→ **What is expected**:
Write out all of the records exactly once more and skip the images.

→ **Excerpted records**:
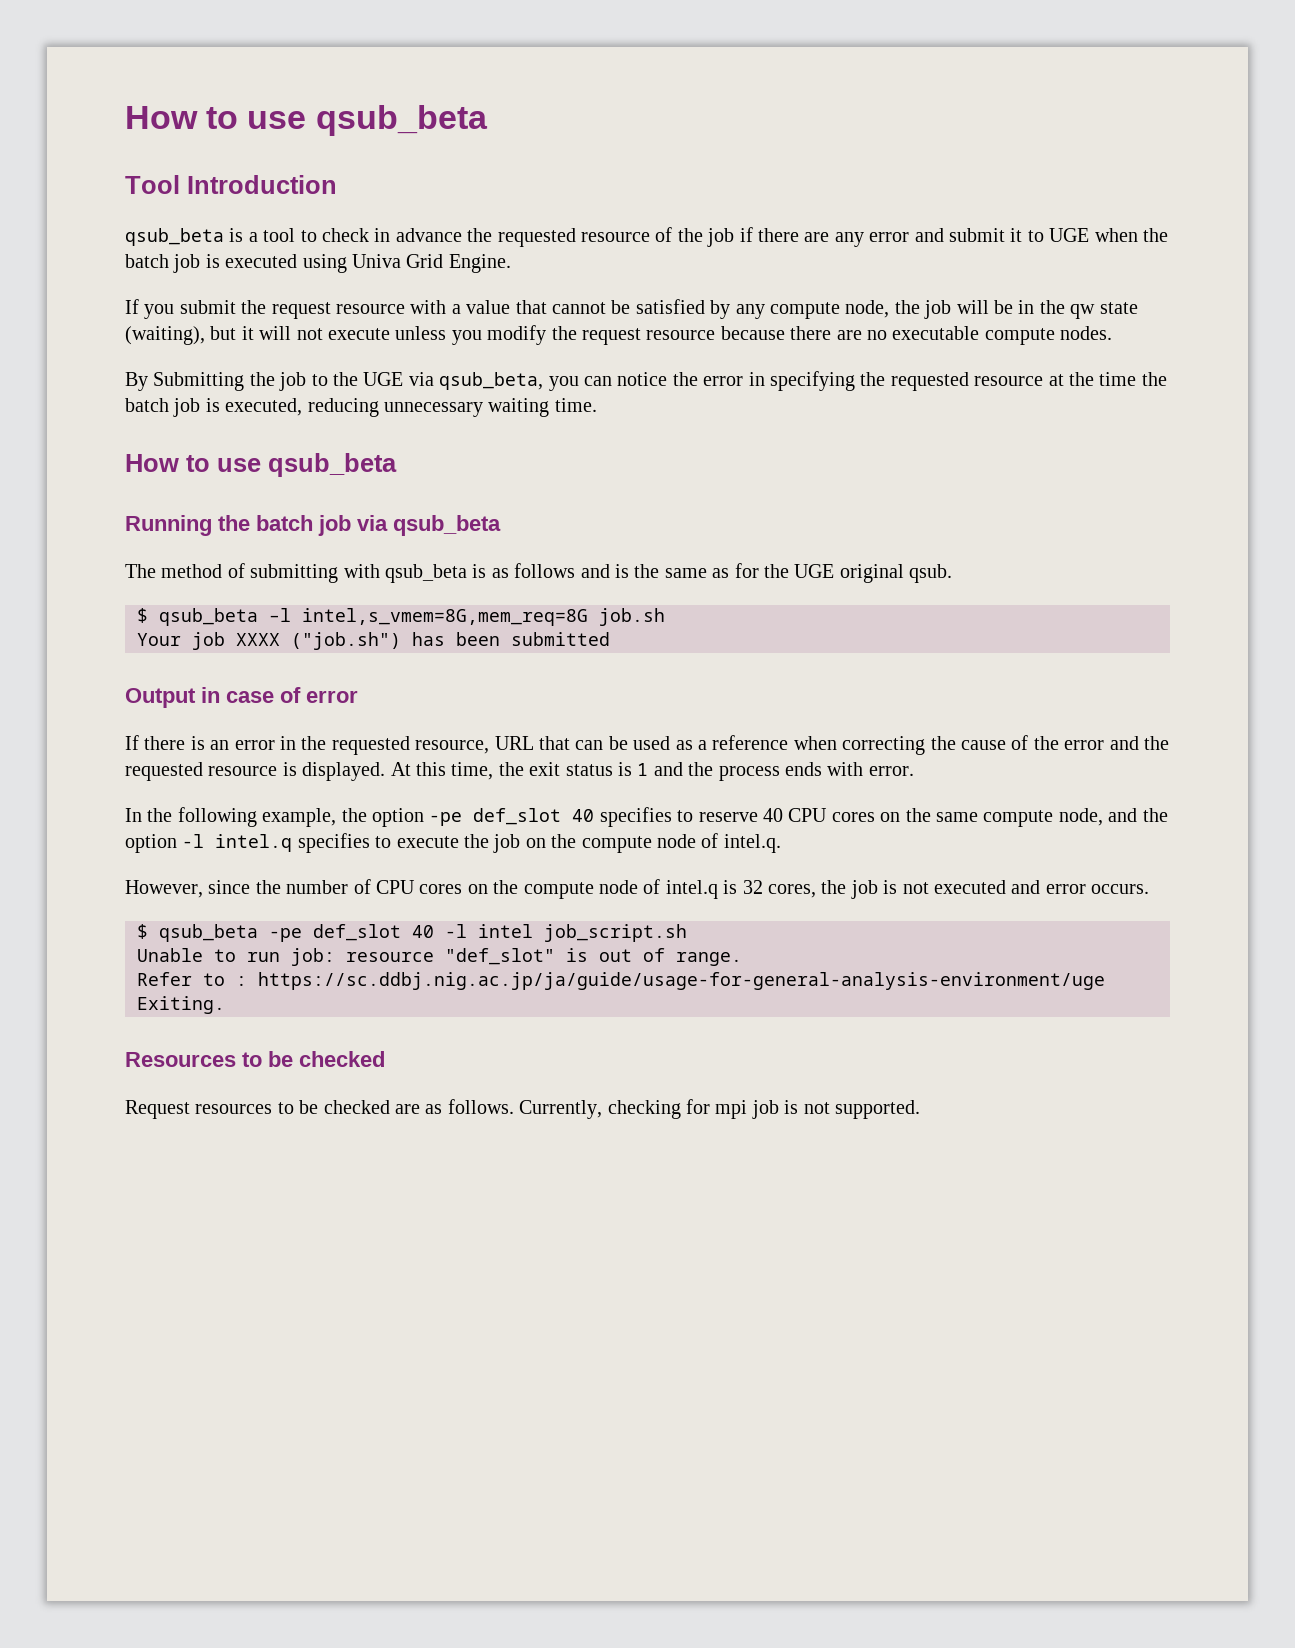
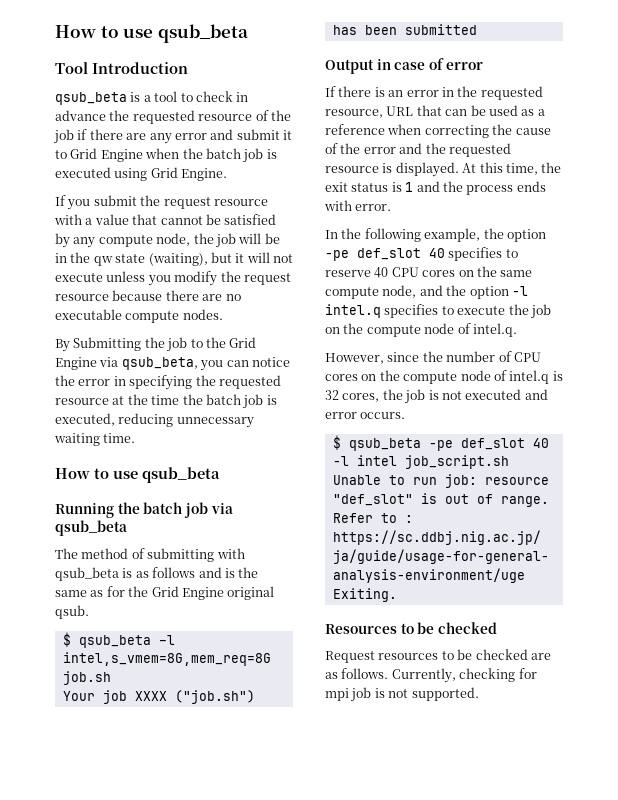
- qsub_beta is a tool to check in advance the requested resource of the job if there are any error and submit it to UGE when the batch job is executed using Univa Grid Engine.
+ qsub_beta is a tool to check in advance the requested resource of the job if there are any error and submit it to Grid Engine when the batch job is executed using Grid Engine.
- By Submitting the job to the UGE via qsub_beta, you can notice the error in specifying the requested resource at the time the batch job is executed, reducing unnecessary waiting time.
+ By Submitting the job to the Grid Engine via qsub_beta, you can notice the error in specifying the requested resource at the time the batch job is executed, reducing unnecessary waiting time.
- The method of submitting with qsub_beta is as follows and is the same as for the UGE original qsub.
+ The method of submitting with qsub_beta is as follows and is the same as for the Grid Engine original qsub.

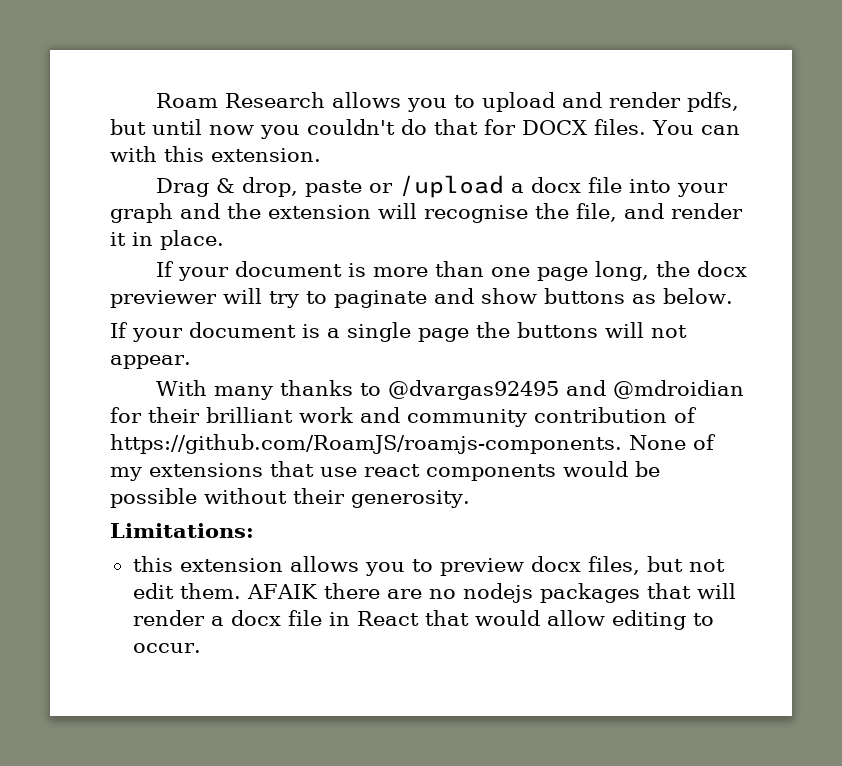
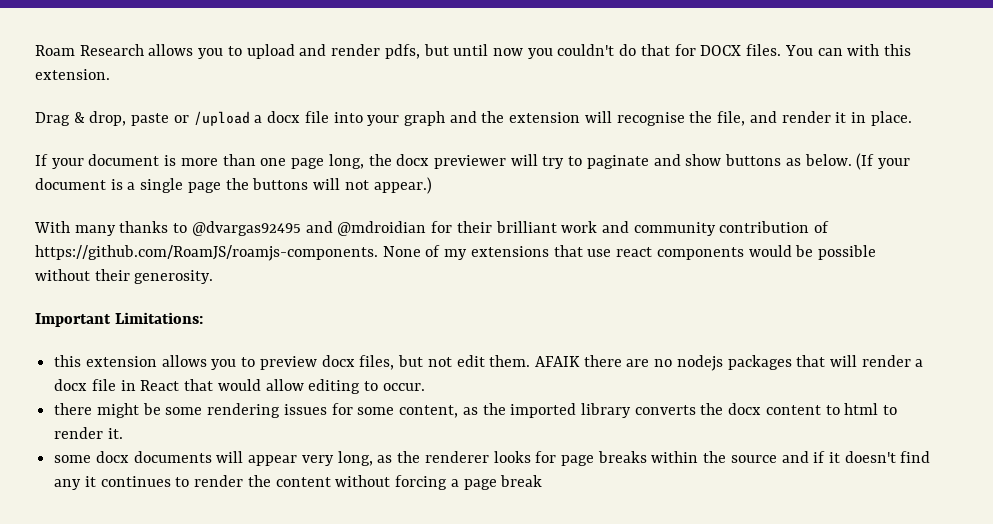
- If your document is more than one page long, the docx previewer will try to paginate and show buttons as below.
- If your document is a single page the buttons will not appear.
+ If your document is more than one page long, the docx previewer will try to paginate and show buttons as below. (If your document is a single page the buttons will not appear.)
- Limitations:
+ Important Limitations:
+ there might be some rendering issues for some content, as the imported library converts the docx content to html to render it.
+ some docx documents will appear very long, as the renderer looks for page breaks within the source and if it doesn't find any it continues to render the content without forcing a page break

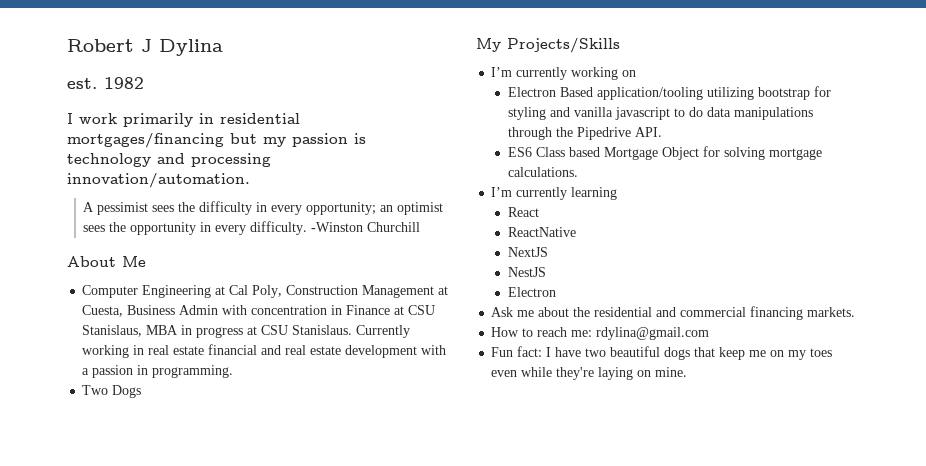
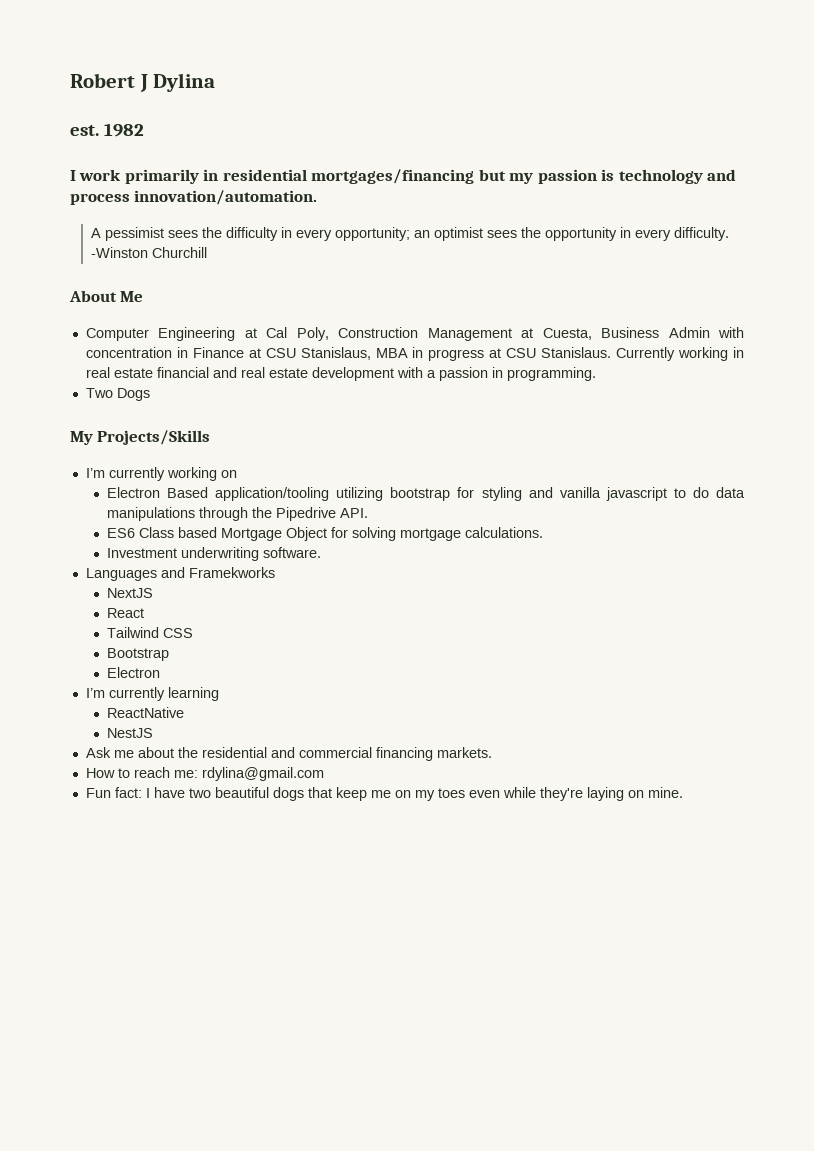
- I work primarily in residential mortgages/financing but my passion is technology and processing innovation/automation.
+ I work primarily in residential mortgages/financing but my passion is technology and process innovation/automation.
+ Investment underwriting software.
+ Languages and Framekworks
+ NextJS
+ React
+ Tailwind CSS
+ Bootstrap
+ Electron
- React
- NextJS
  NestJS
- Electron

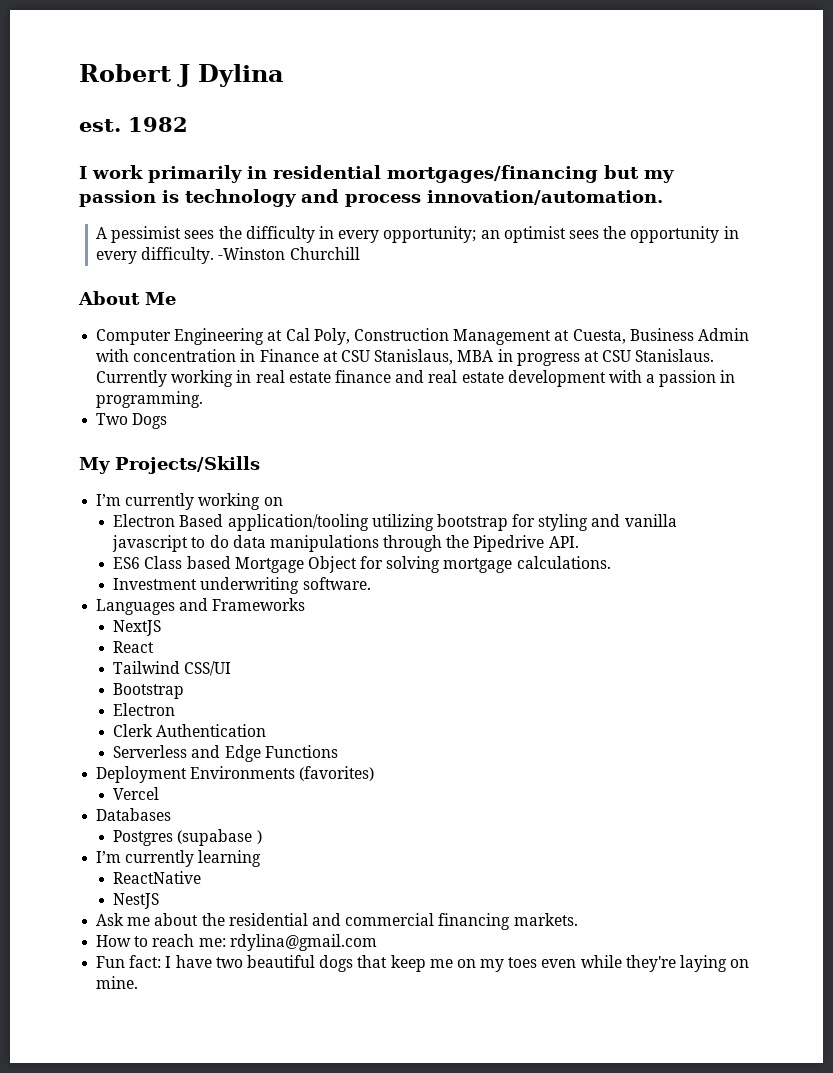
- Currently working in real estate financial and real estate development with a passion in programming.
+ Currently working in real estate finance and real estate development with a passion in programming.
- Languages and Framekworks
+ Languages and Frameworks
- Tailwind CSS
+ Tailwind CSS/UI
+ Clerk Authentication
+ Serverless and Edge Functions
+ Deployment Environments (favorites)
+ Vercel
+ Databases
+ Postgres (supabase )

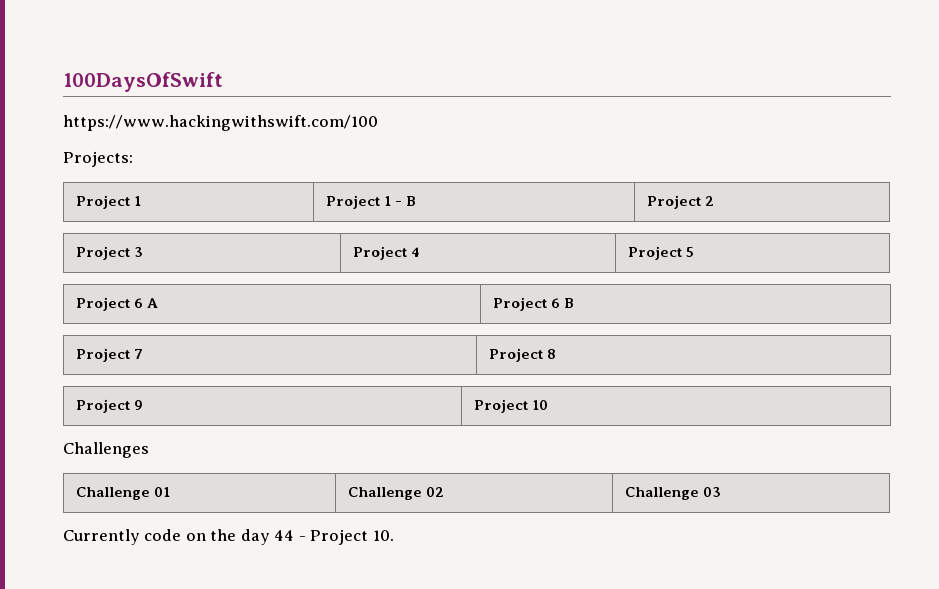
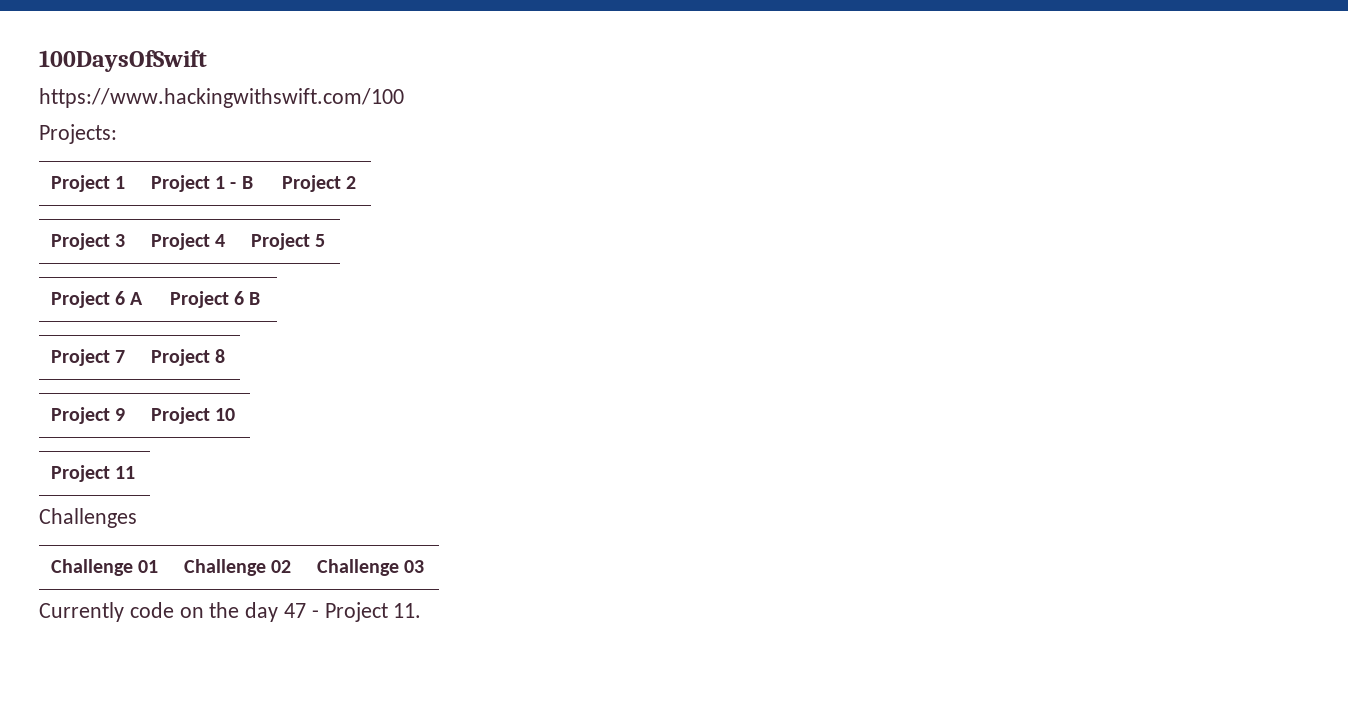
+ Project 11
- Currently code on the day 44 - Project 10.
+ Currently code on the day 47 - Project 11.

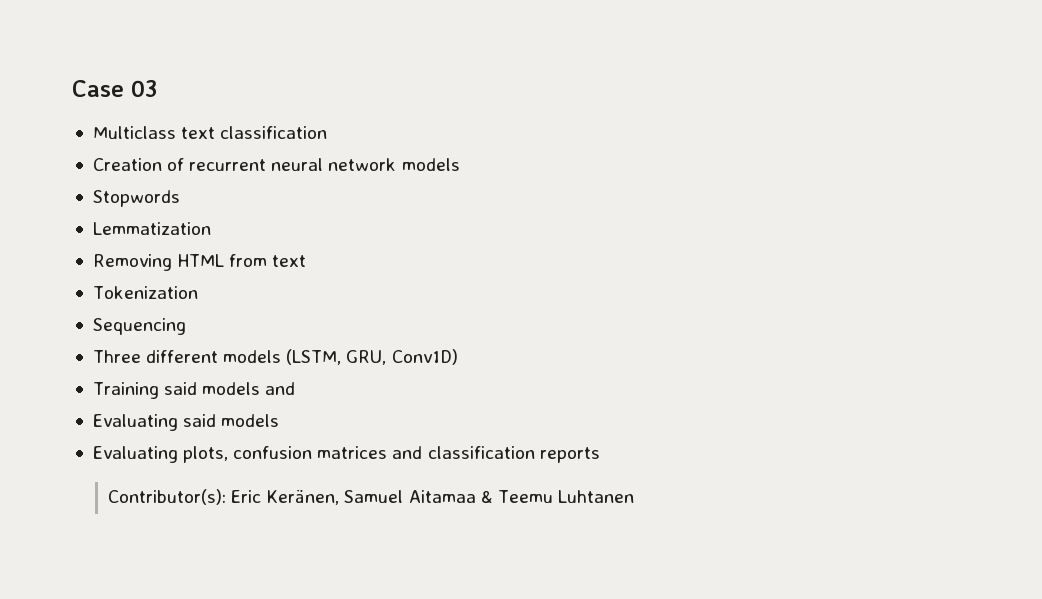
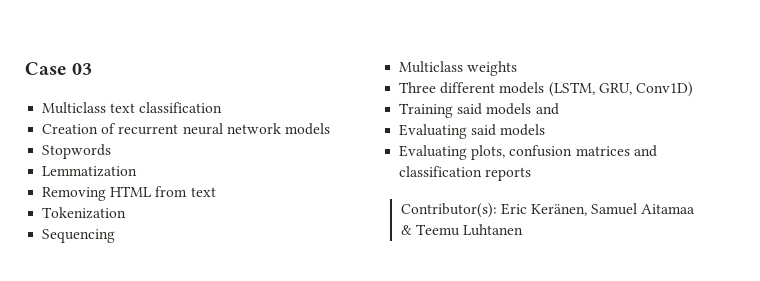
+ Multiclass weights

→ **Task solution**:
- qsub_beta is a tool to check in advance the requested resource of the job if there are any error and submit it to UGE when the batch job is executed using Univa Grid Engine.
+ qsub_beta is a tool to check in advance the requested resource of the job if there are any error and submit it to Grid Engine when the batch job is executed using Grid Engine.
- By Submitting the job to the UGE via qsub_beta, you can notice the error in specifying the requested resource at the time the batch job is executed, reducing unnecessary waiting time.
+ By Submitting the job to the Grid Engine via qsub_beta, you can notice the error in specifying the requested resource at the time the batch job is executed, reducing unnecessary waiting time.
- The method of submitting with qsub_beta is as follows and is the same as for the UGE original qsub.
+ The method of submitting with qsub_beta is as follows and is the same as for the Grid Engine original qsub.

- If your document is more than one page long, the docx previewer will try to paginate and show buttons as below.
- If your document is a single page the buttons will not appear.
+ If your document is more than one page long, the docx previewer will try to paginate and show buttons as below. (If your document is a single page the buttons will not appear.)
- Limitations:
+ Important Limitations:
+ there might be some rendering issues for some content, as the imported library converts the docx content to html to render it.
+ some docx documents will appear very long, as the renderer looks for page breaks within the source and if it doesn't find any it continues to render the content without forcing a page break

- I work primarily in residential mortgages/financing but my passion is technology and processing innovation/automation.
+ I work primarily in residential mortgages/financing but my passion is technology and process innovation/automation.
+ Investment underwriting software.
+ Languages and Framekworks
+ NextJS
+ React
+ Tailwind CSS
+ Bootstrap
+ Electron
- React
- NextJS
  NestJS
- Electron

- Currently working in real estate financial and real estate development with a passion in programming.
+ Currently working in real estate finance and real estate development with a passion in programming.
- Languages and Framekworks
+ Languages and Frameworks
- Tailwind CSS
+ Tailwind CSS/UI
+ Clerk Authentication
+ Serverless and Edge Functions
+ Deployment Environments (favorites)
+ Vercel
+ Databases
+ Postgres (supabase )

+ Project 11
- Currently code on the day 44 - Project 10.
+ Currently code on the day 47 - Project 11.

+ Multiclass weights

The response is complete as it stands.